Friday 5 October 2007

The first weekend

I was lucky to have a friend who dropped everything and came to spend a couple of days with me, because this was a deeply low time for me. I didn’t know what was happening, I felt helpless and things were beginning to look pretty bad.

I spent that weekend mostly in bed. I had a temperature and diarrhoea and felt generally like the world was coming to an end – for me at least. But I didn’t feel especially negative or despairing.

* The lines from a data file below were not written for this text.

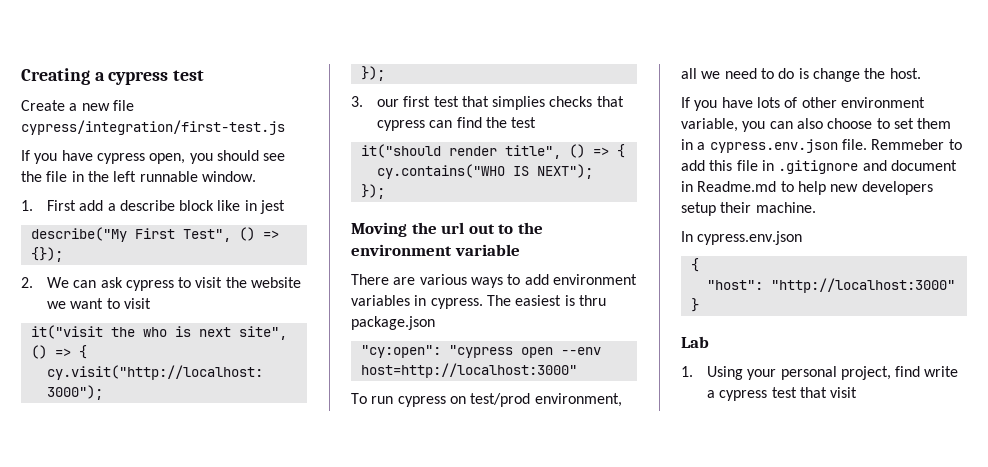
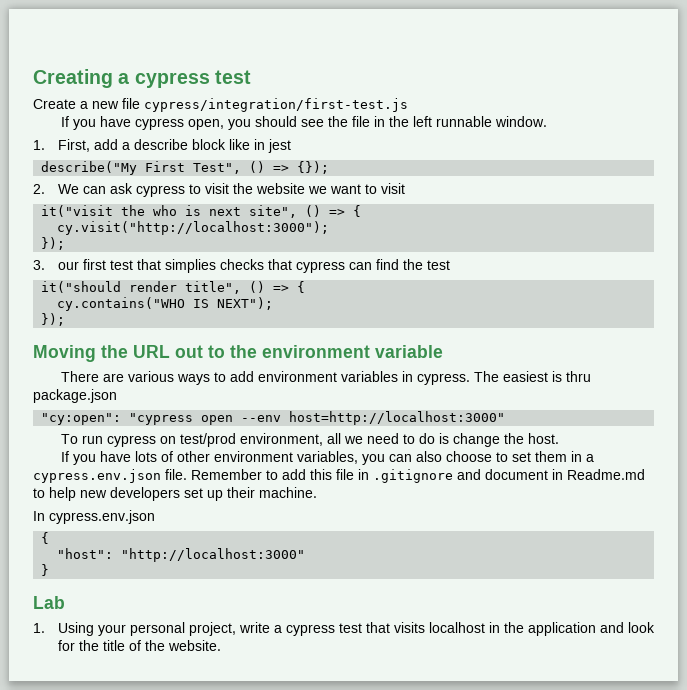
[46,200,76,211] First -> [57,139,90,152] First,
[441,222,465,234] url -> [133,345,170,358] URL
[681,118,738,132] variable, -> [296,451,358,464] variables,
[871,139,945,150] Remmeber -> [191,469,262,480] Remember
[681,202,716,216] setup -> [184,488,223,501] set up
[895,366,921,377] find -> (236, 629) none
[830,387,858,398] visit -> [393,622,655,636] [57,640,221,651] visits localhost in the application and look for the title of the website.

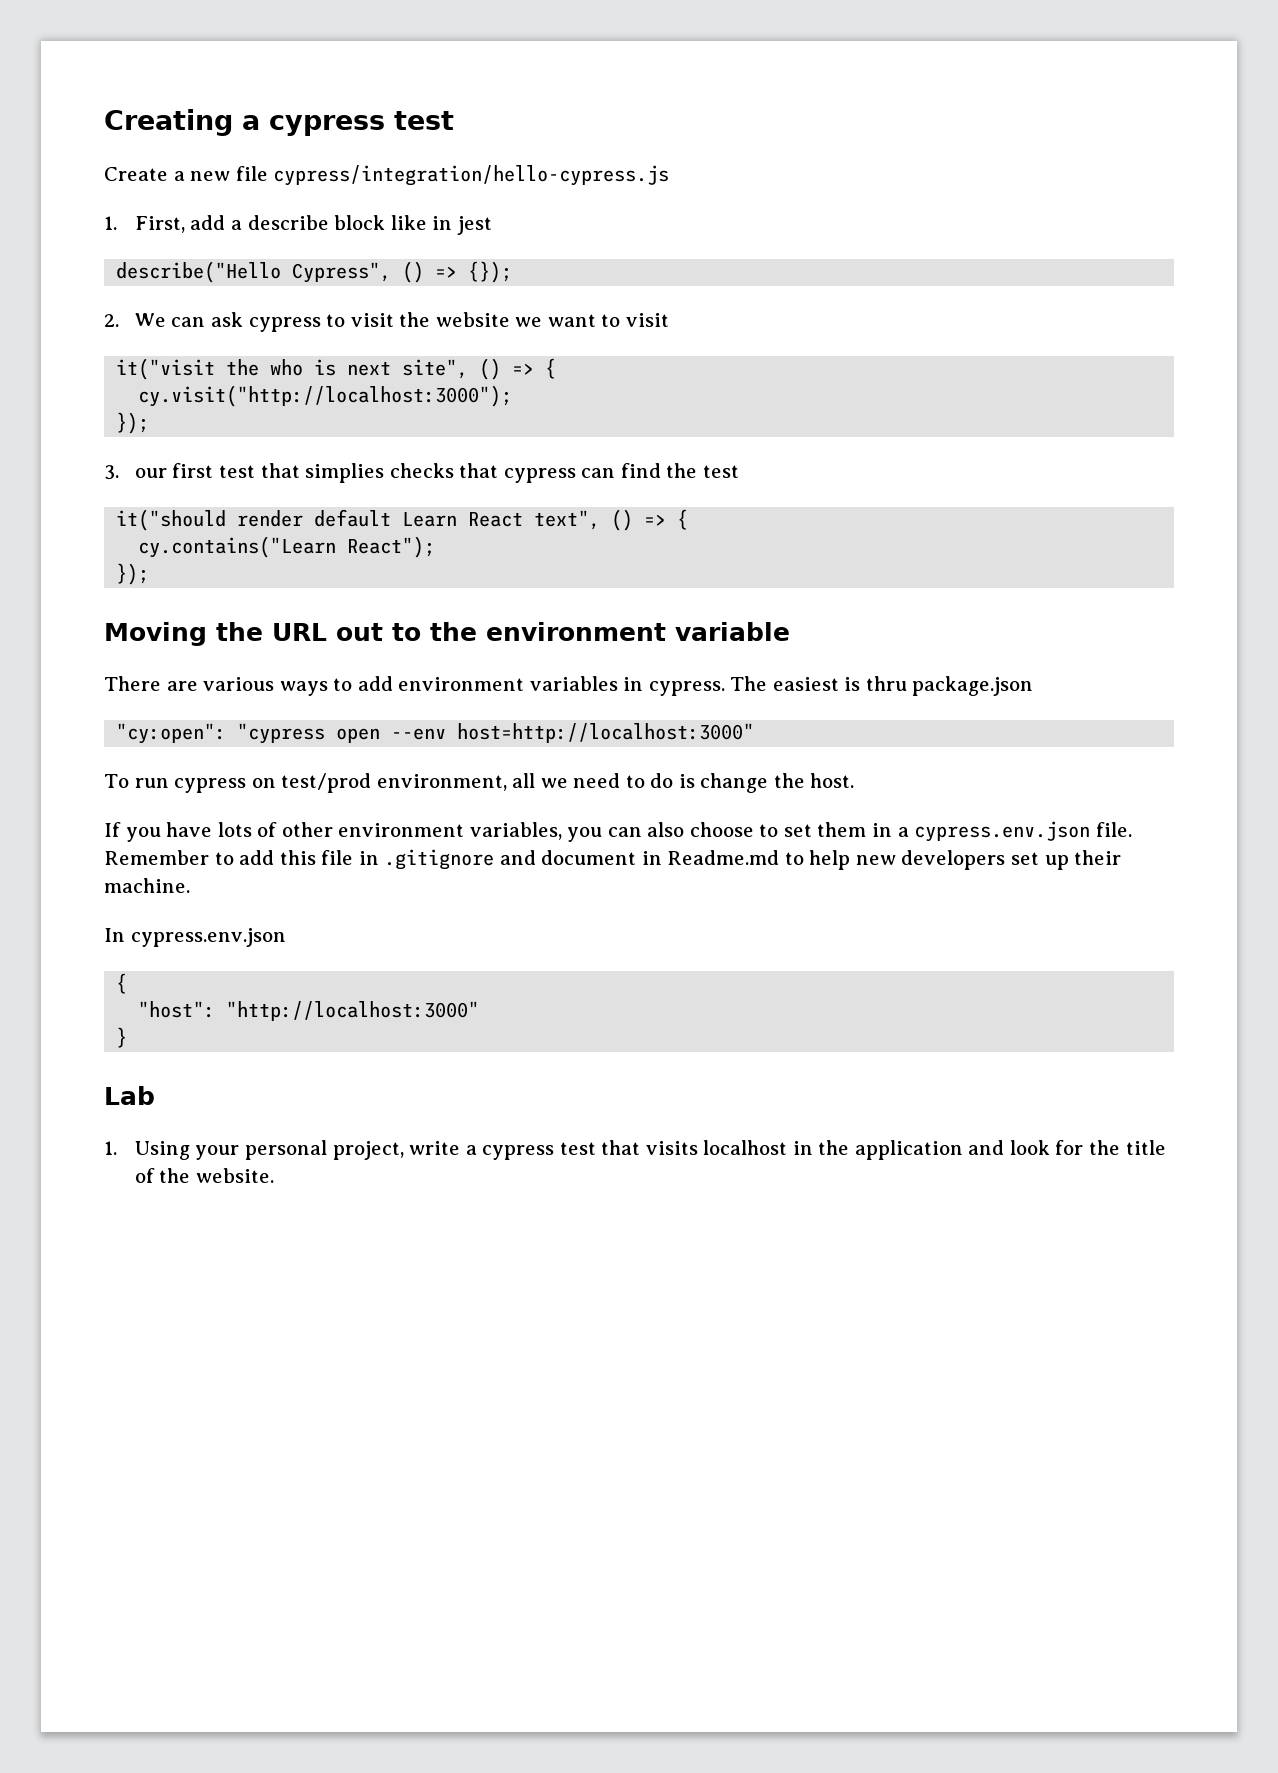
[144,98,408,112] [60,116,547,130] cypress/integration/first-test.js // If you have cypress open, you should see the file in the left runnable window. -> [273,165,670,186] cypress/integration/hello-cypress.js
[41,161,242,175] describe("My First Test", -> [116,261,392,283] describe("Hello Cypress",
[185,281,306,294] [57,297,274,311] title", () => { // cy.contains("WHO IS NEXT"); -> [314,509,689,531] [138,536,436,558] default Learn React text", () => { // cy.contains("Learn React");

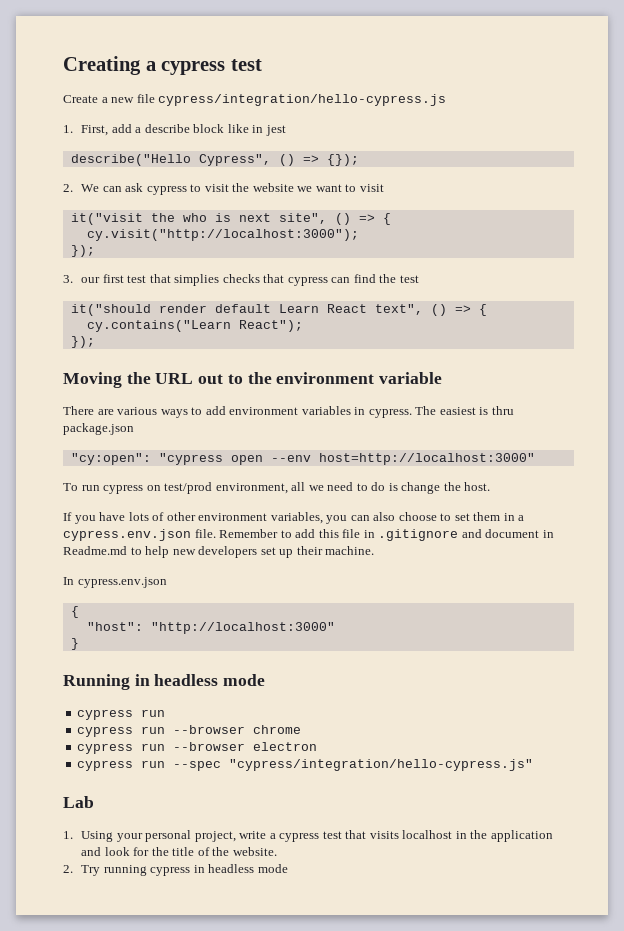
(128, 1037) none -> [63,674,266,690] [77,709,166,720] [77,725,302,737] [77,742,318,754] [77,759,534,771] // Running in headless mode // cypress run // cypress run --browser chrome // cypress run --browser electron // cypress run --spec "cypress/integration/hello-cypress.js"
(274, 1175) none -> [63,864,288,876] // 2. Try running cypress in headless mode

Some years ago I dealt with depression – when I say I dealt with it, the truth is that I had a variety of pills that helped me deal with it, but I started to go through a process of self-discovery, where I figured out what mattered in life, what life meant to me. One of the consequences of that process is that I have no fear of, or concerns about, dying.

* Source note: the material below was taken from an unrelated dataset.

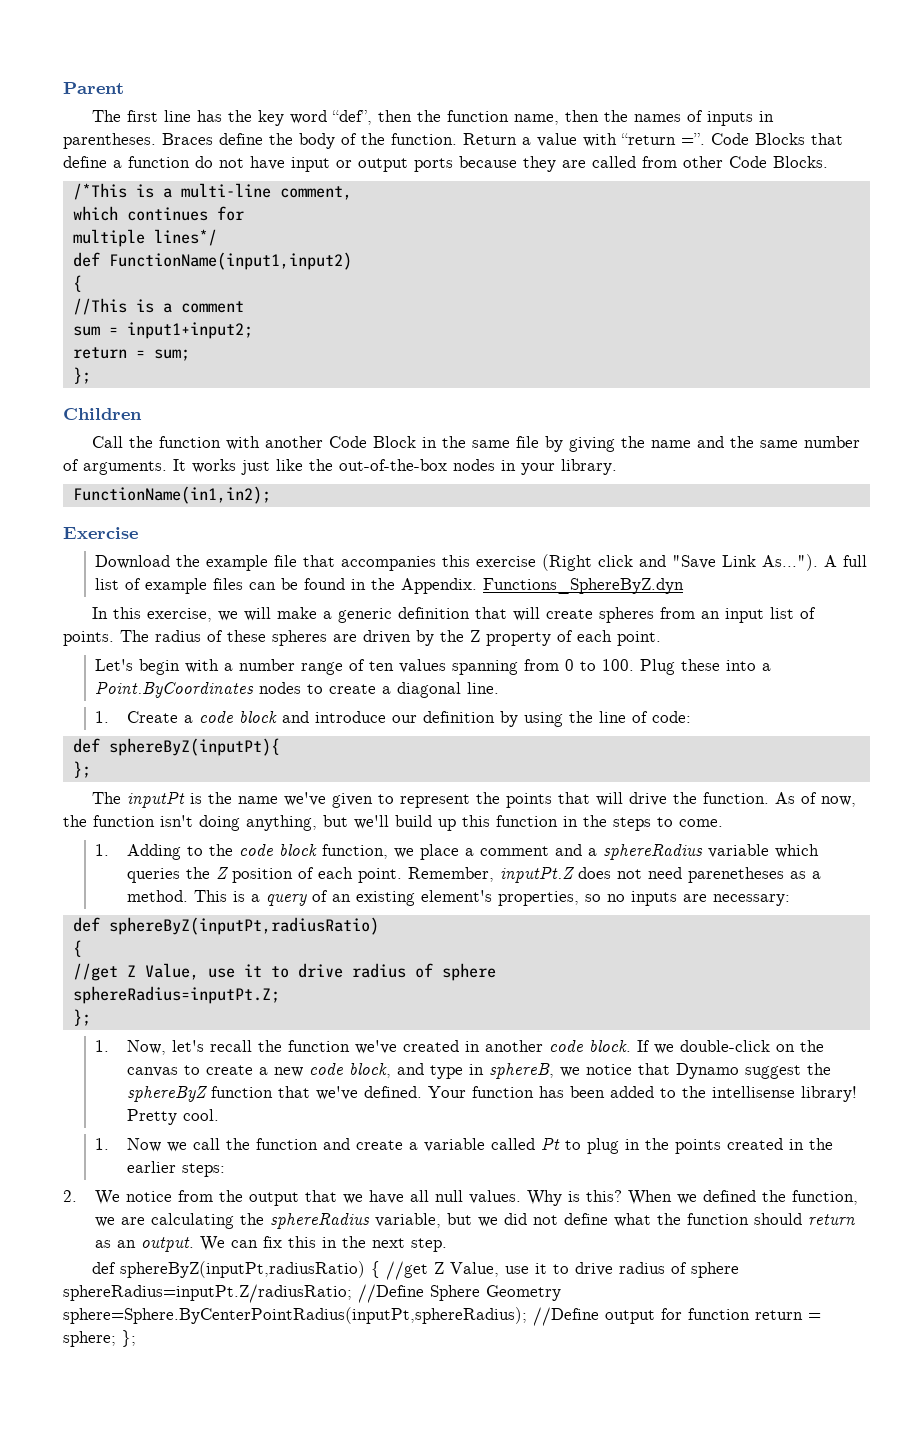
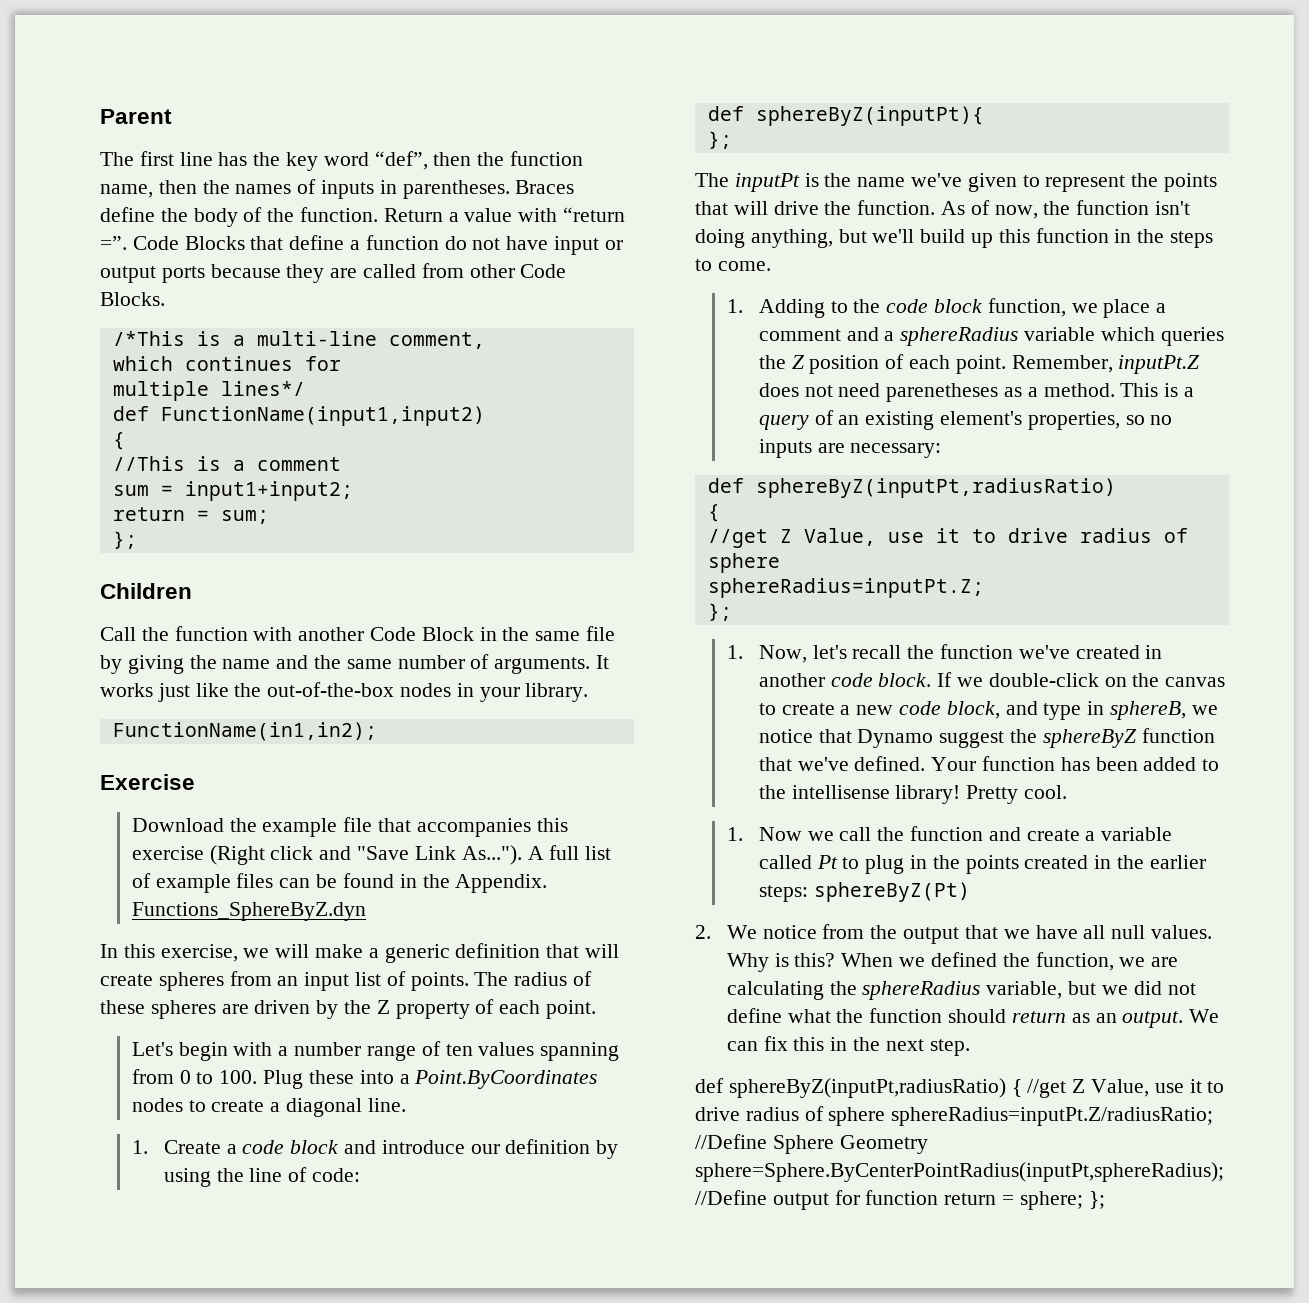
(226, 1170) none -> [813,882,970,902] sphereByZ(Pt)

It’ll happen, one day, but that’s it. I have no fear of it nor, I suppose I should add, any desire to hasten its arrival. It will happen when it happens.

But that weekend, I really did have a feeling that my world was unravelling. Anyway. I ended the weekend alone and afraid. I was unsure what was wrong, but I knew I had to see a doctor to find out what on earth was going on.

I partly figured out that I had some kind of virus, which was responsible for the temperature and the diarrhoea, but clearly there was more to it than that. It was about this time that I started keeping a diary, partly to record for myself what I felt sure had the makings of something a bit unpleasant, and partly because my memory has always been a little on the random side. Some things I can remember easily, usually trivia, whereas things that might actually be important I forget either the detail or the chronology.

So this is the story of a small part of my life. It may not make a lot of sense to you, but you have to remember that, to you, I’m somebody else – and what goes on in somebody else’s life doesn’t always make a whole lot of sense.